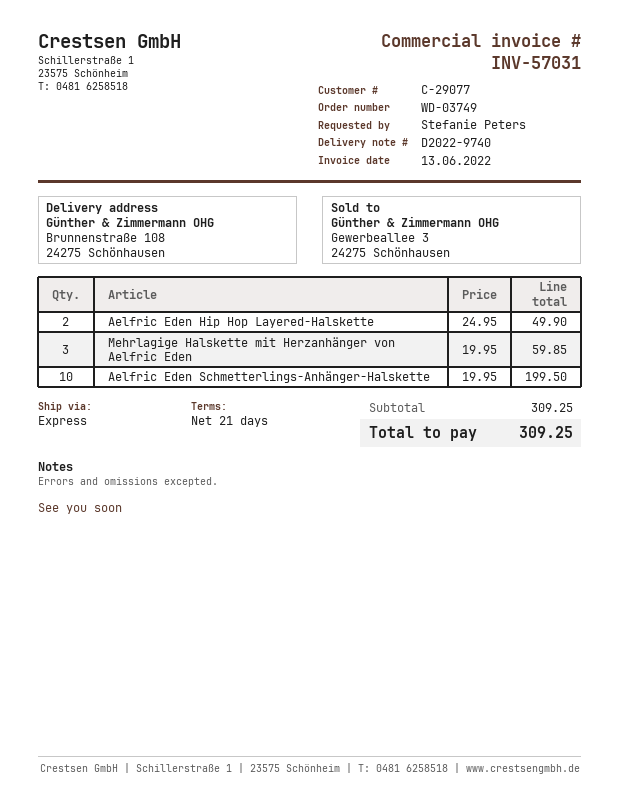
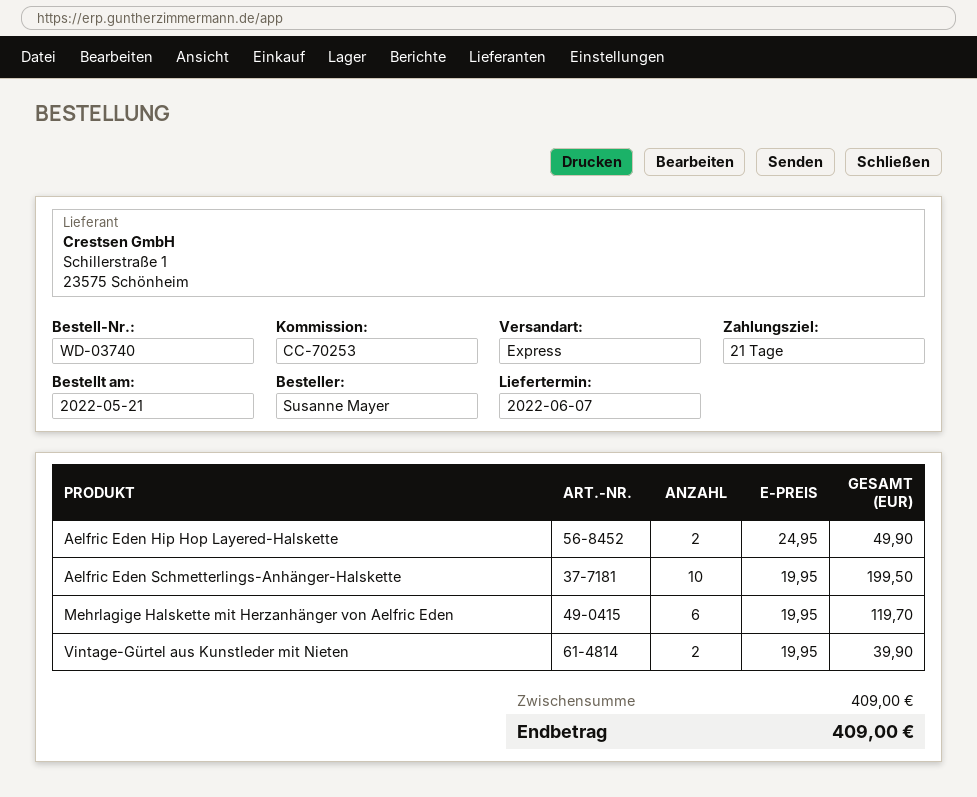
order number: WD-03749 -> WD-03740
ordered by: Stefanie Peters -> Susanne Mayer
Mehrlagige Halskette mit Herzanhänger von Aelfric Eden: 3 x 19.95 = 59.85 -> 6 x 19.95 = 119.70
Vintage-Gürtel aus Kunstleder mit Nieten: none -> 2 x 19.95 = 39.90
subtotal: 309.25 -> 409.00
total: 309.25 -> 409.00

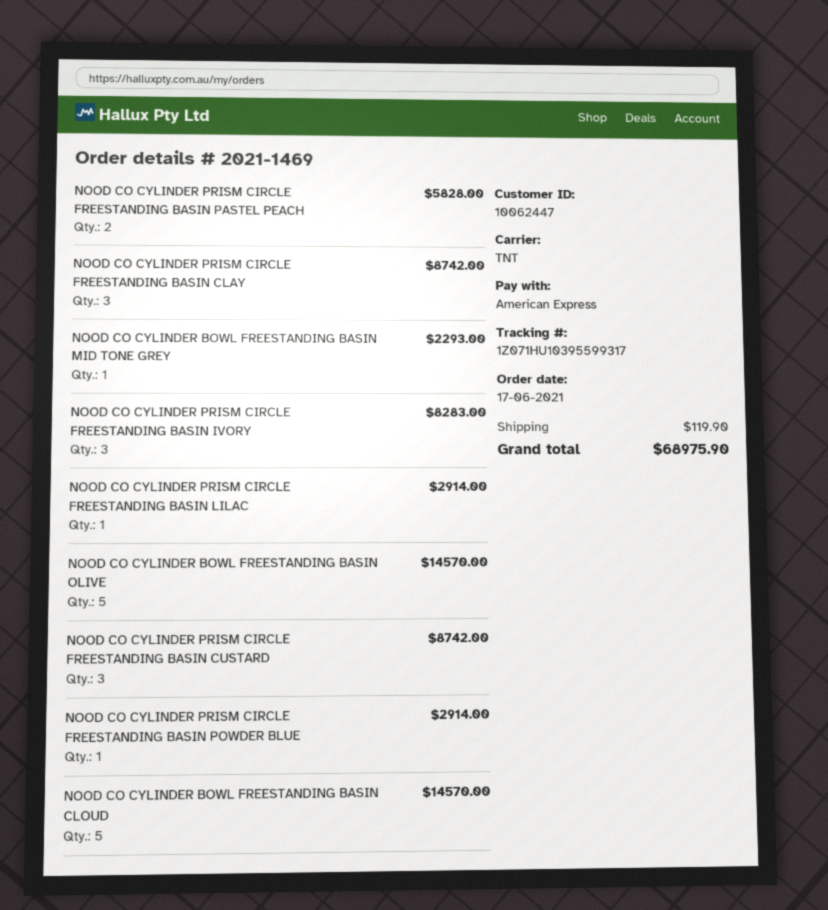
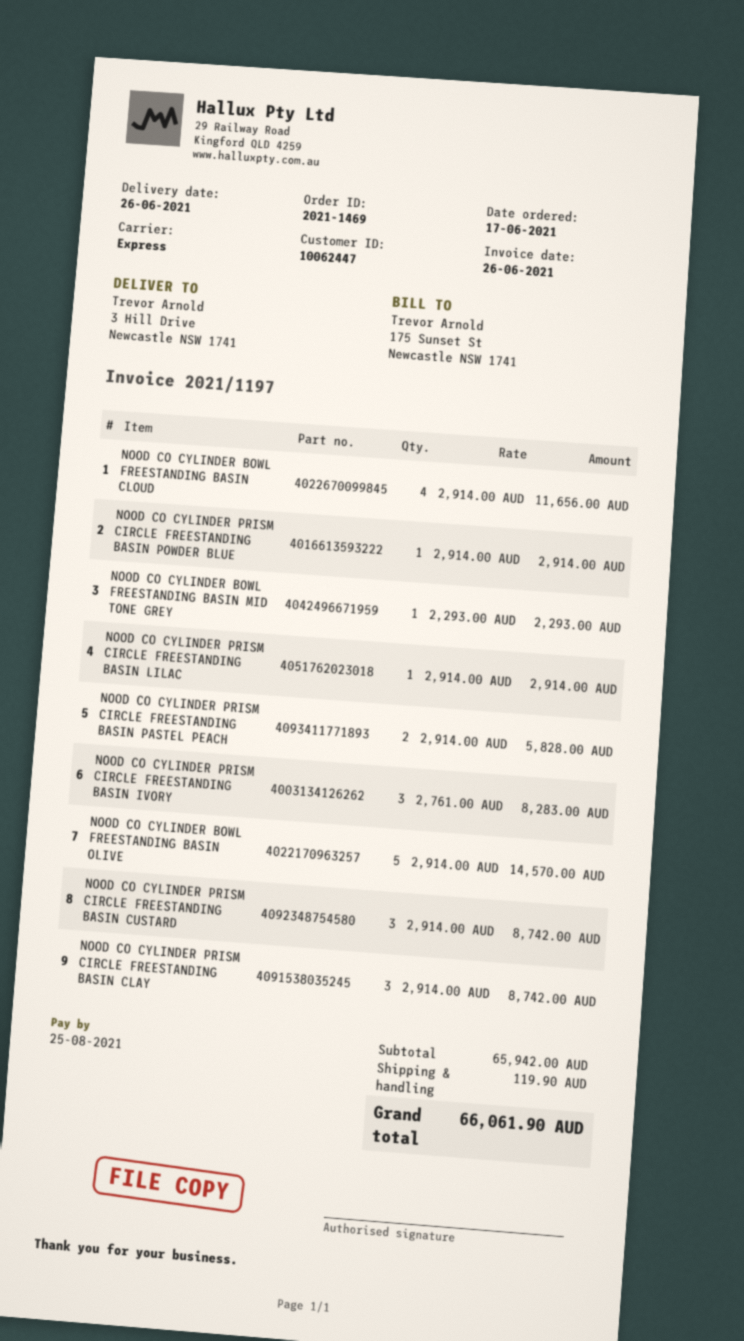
shipping method: TNT -> express
NOOD CO CYLINDER BOWL FREESTANDING BASIN CLOUD: 5 for 14570.00 -> 4 for 11656.00
total: 68975.90 -> 66061.90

□ □ □ □ □

» Work order:
For the data above, return an exact copy that contains no pictures.

» Solution to this task:
order number: WD-03749 -> WD-03740
ordered by: Stefanie Peters -> Susanne Mayer
Mehrlagige Halskette mit Herzanhänger von Aelfric Eden: 3 x 19.95 = 59.85 -> 6 x 19.95 = 119.70
Vintage-Gürtel aus Kunstleder mit Nieten: none -> 2 x 19.95 = 39.90
subtotal: 309.25 -> 409.00
total: 309.25 -> 409.00

shipping method: TNT -> express
NOOD CO CYLINDER BOWL FREESTANDING BASIN CLOUD: 5 for 14570.00 -> 4 for 11656.00
total: 68975.90 -> 66061.90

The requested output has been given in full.